All-or-none Response: Phenomenon in which a muscle fiber contracts completely when exposed to a threshold stimulus, or not at all. When a skeletal muscle is stimulated to contract by a motor neuron a minimum amount of stimulus is needed to start the process of muscle contraction.
This minimum amount of stimulus is called the threshold stimulus and results in an action potential. Once this threshold signal is released, a muscle cell contracts completely. A muscle cell never contracts partially. Once the stimulus reaches the depolarization threshold, the muscle membrane depolarizes and the cell (fiber) contracts.

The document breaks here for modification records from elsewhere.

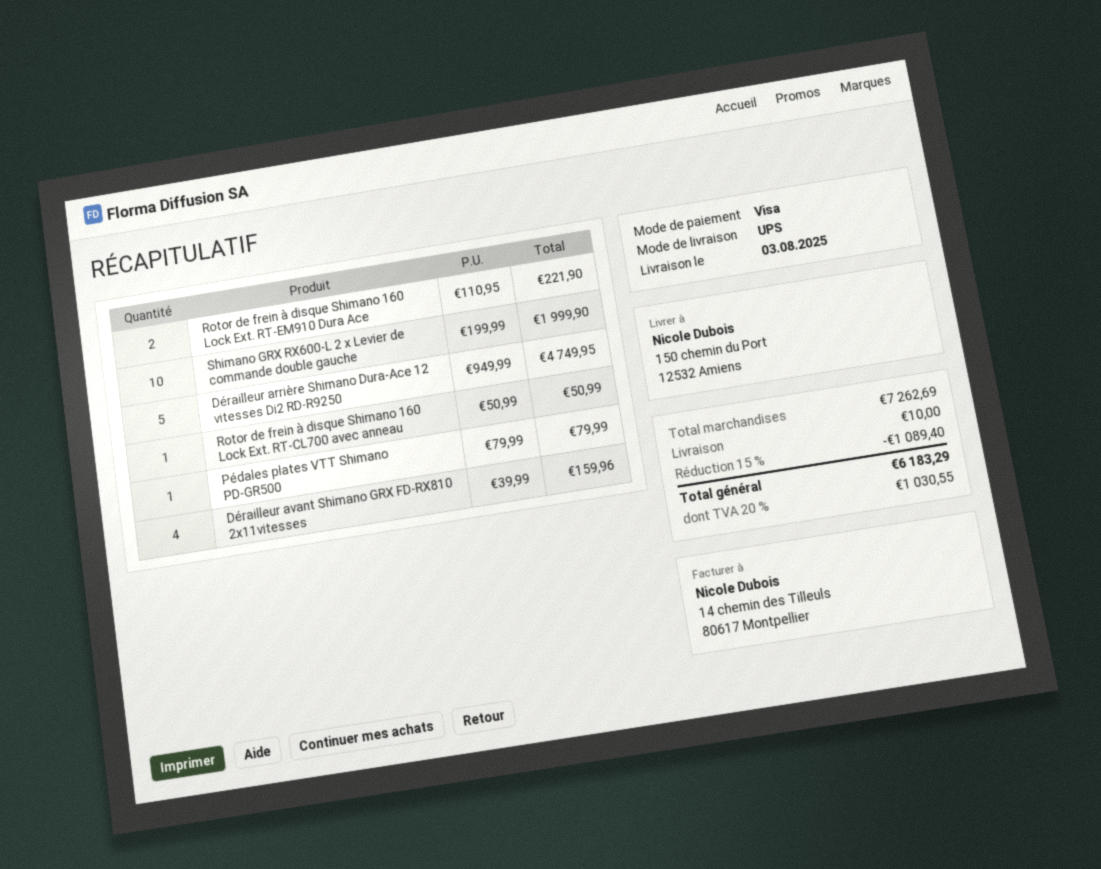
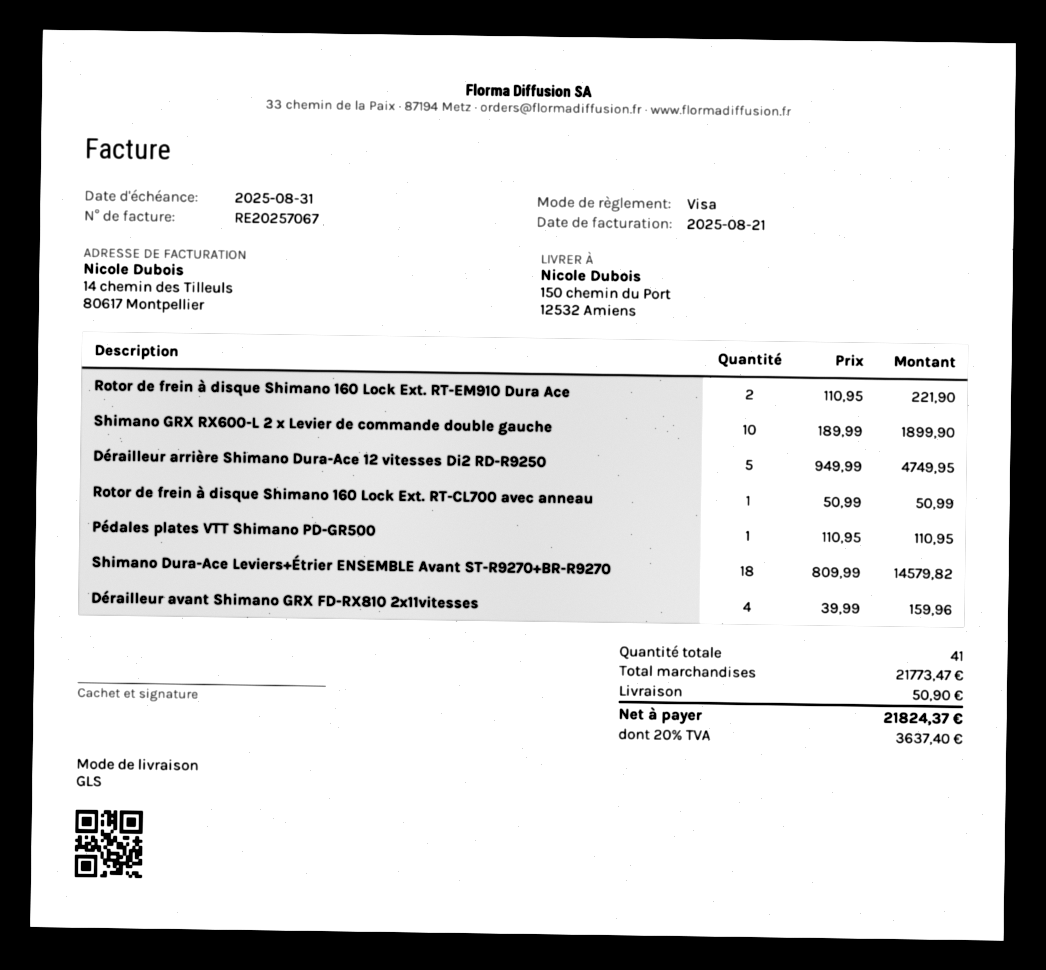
shipping method: UPS -> GLS
Shimano GRX RX600-L 2 x Levier de commande double gauche: 10 x 199.99 = 1999.90 -> 10 x 189.99 = 1899.90
Pédales plates VTT Shimano PD-GR500: 1 x 79.99 = 79.99 -> 1 x 110.95 = 110.95
Shimano Dura-Ace Leviers+Étrier ENSEMBLE Avant ST-R9270+BR-R9270: none -> 18 x 809.99 = 14579.82
subtotal: 7262.69 -> 21773.47
discount: 15% = 1089.40 -> none
shipping: 10.00 -> 50.90
tax: 20% = 1030.55 -> 20% = 3637.40
total: 6183.29 -> 21824.37

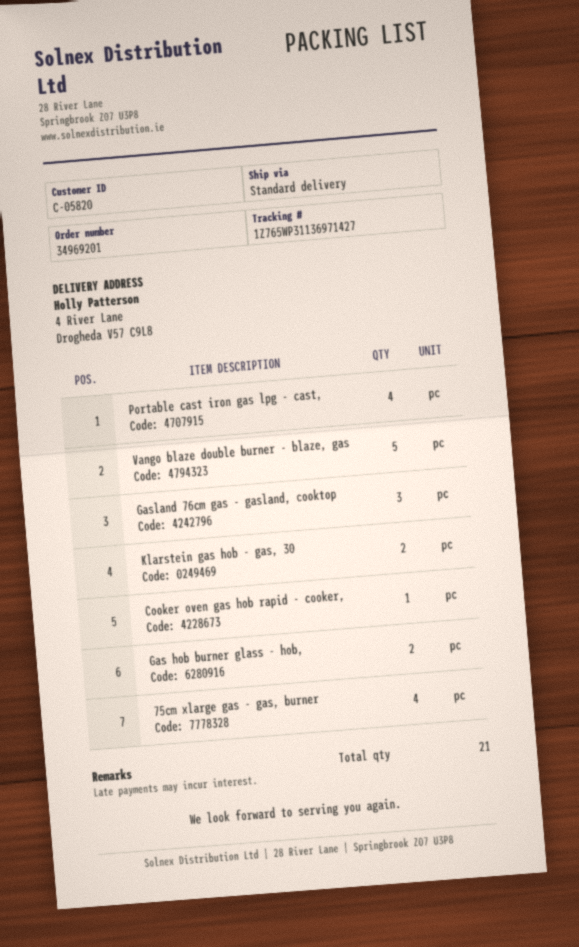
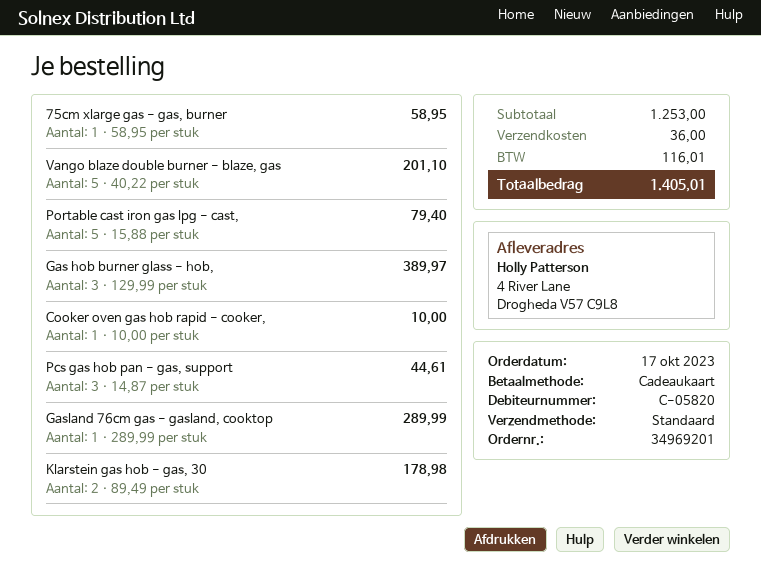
Portable cast iron gas lpg - cast,: 4 -> 5
Gasland 76cm gas - gasland, cooktop: 3 -> 1
Gas hob burner glass - hob,: 2 -> 3
75cm xlarge gas - gas, burner: 4 -> 1
Pcs gas hob pan - gas, support: none -> 3

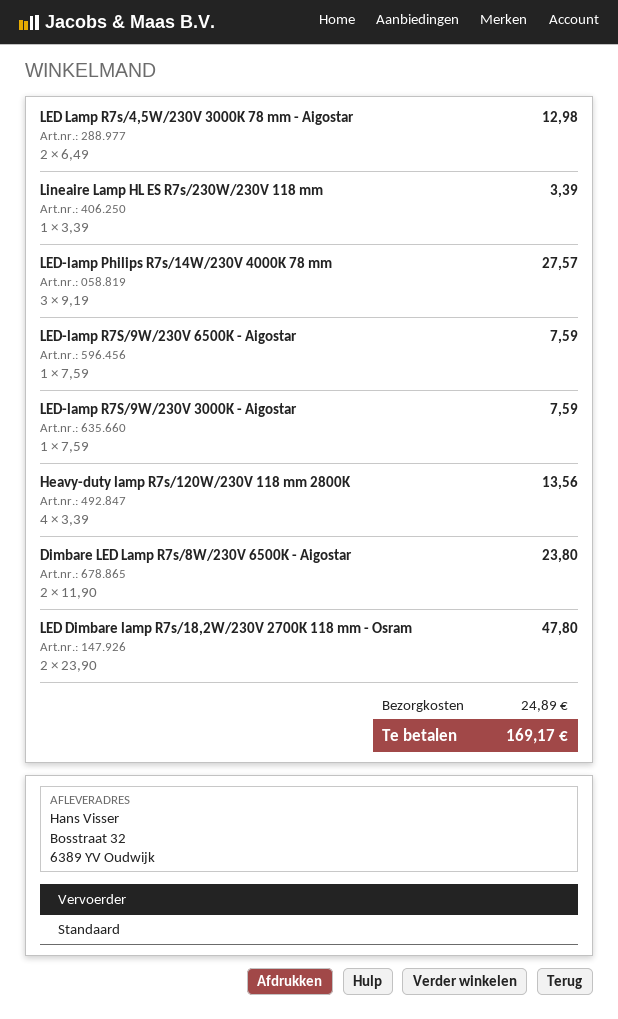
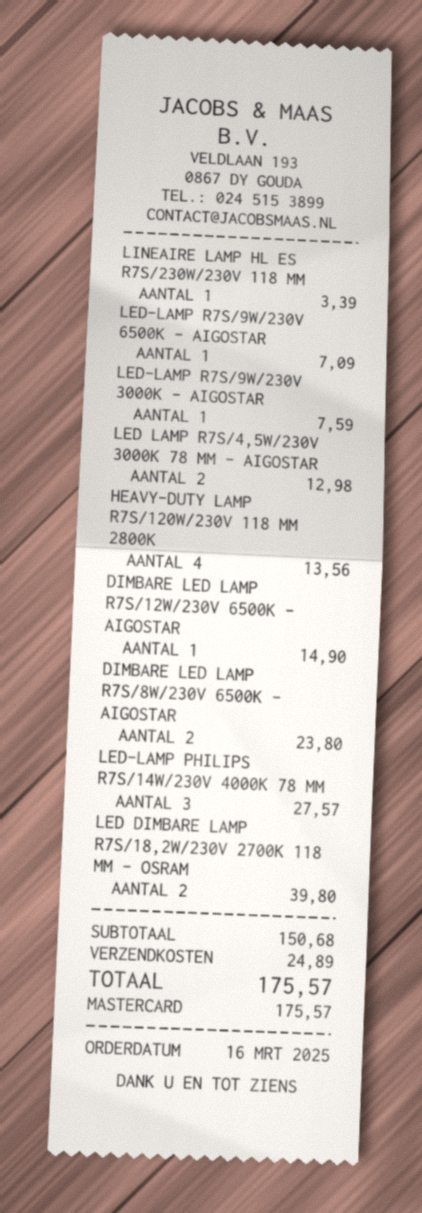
LED-lamp R7S/9W/230V 6500K - Aigostar: 1 for 7.59 -> 1 for 7.09
LED Dimbare lamp R7s/18,2W/230V 2700K 118 mm - Osram: 2 for 47.80 -> 2 for 39.80
DIMBARE LED LAMP R7S/12W/230V 6500K - AIGOSTAR: none -> 1 for 14.90
total: 169.17 -> 175.57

The all or none response is the same for nerves cells, where if a threshold stimulus for depolarization is reached, the membrane depolarizes. Any increase in the intensity of the stimulus does not result in a greater response. Either a muscle or nerve cell depolarizes completely or not at all..so "all" or "none at all". In this way, a muscle fiber always contracts maximally, even if the contraction is initiated by a large electrical shock rather than a motor neuron signal..the contraction is the same intensity, either maximal or nonexistent.

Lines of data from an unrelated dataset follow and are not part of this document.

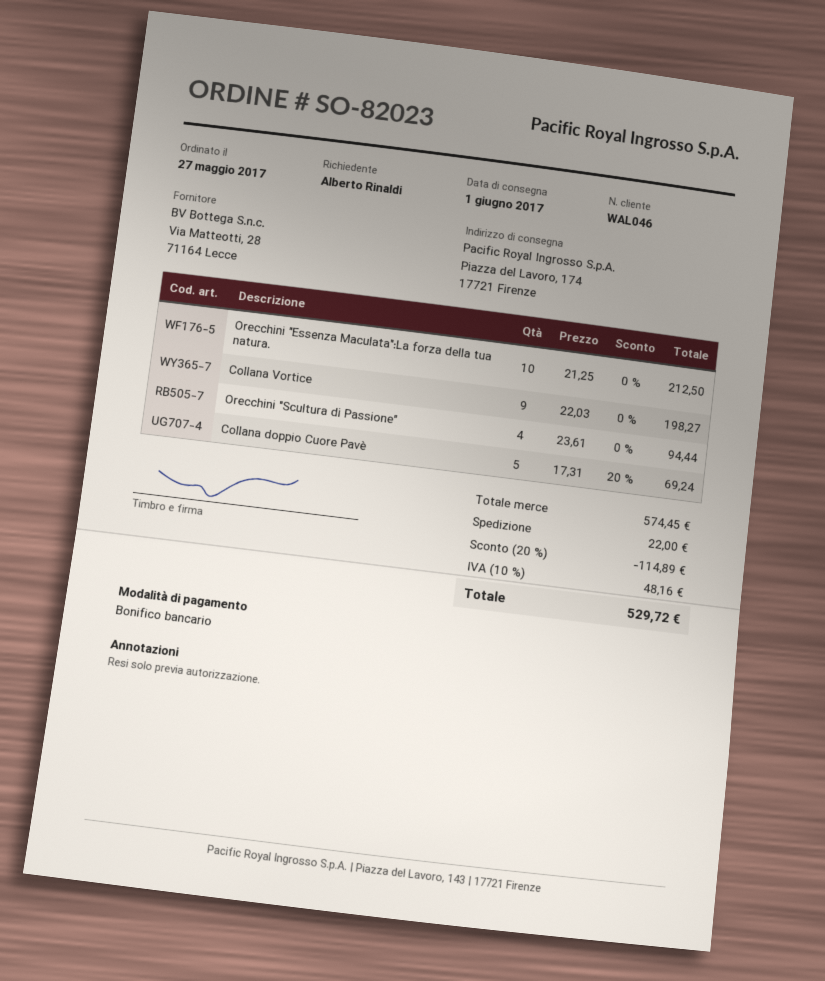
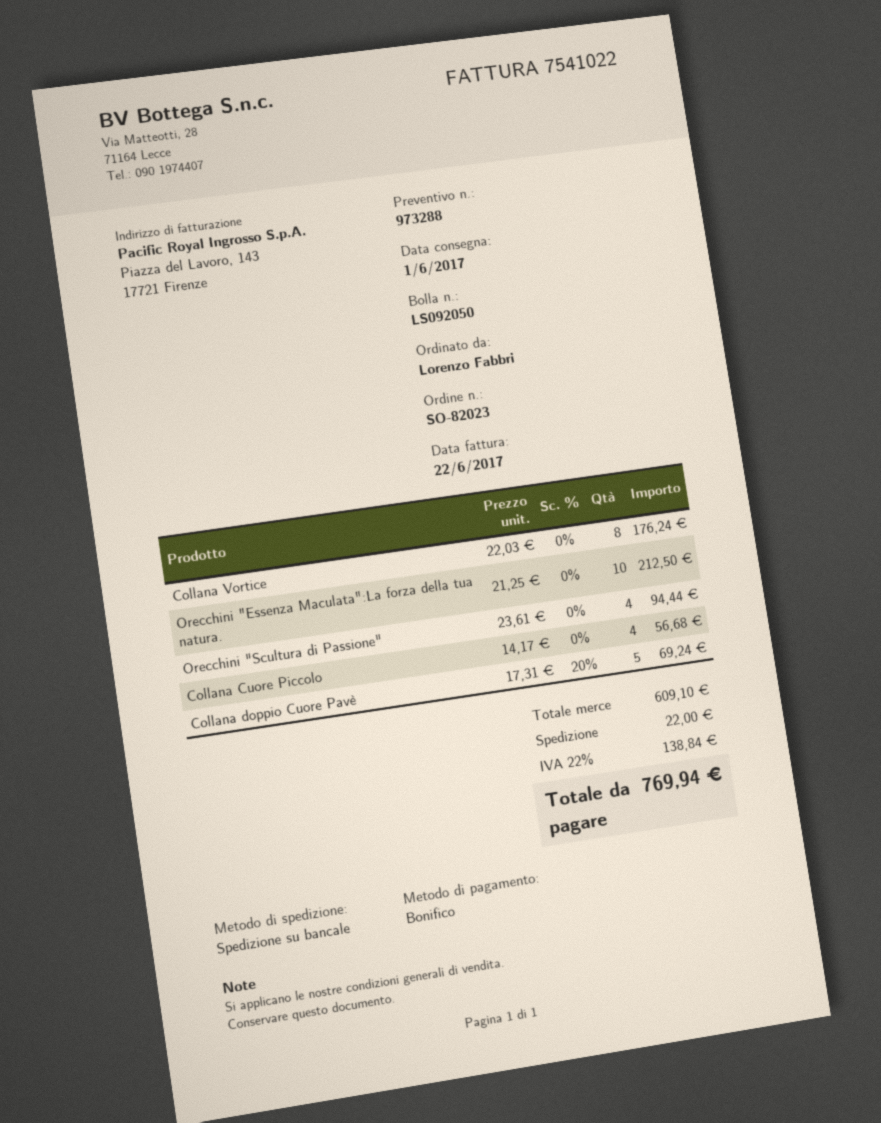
ordered by: Alberto Rinaldi -> Lorenzo Fabbri
Collana Vortice: 9 x 22.03 = 198.27 -> 8 x 22.03 = 176.24
Collana Cuore Piccolo: none -> 4 x 14.17 = 56.68
subtotal: 574.45 -> 609.10
discount: 20% = 114.89 -> none
tax: 10% = 48.16 -> 22% = 138.84
total: 529.72 -> 769.94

A motor neuron and the muscle fibers it controls is called a "motor unit". Even though a motor unit, when a threshold is reached, contracts maximally this does not keep the body from controlling the strength of its various movements. Instead of the intensity of the contraction of individual motor units changing in response to different needs, it is the number of motor units firing at any one time that controls the strength of the response. One motor unit may be stimulated when one is picking up a pencil or pen, and hundreds when one is picking up a heavy dumbbell. Thus, muscle effort is regulated by this graded response or orderly muscle recruitment.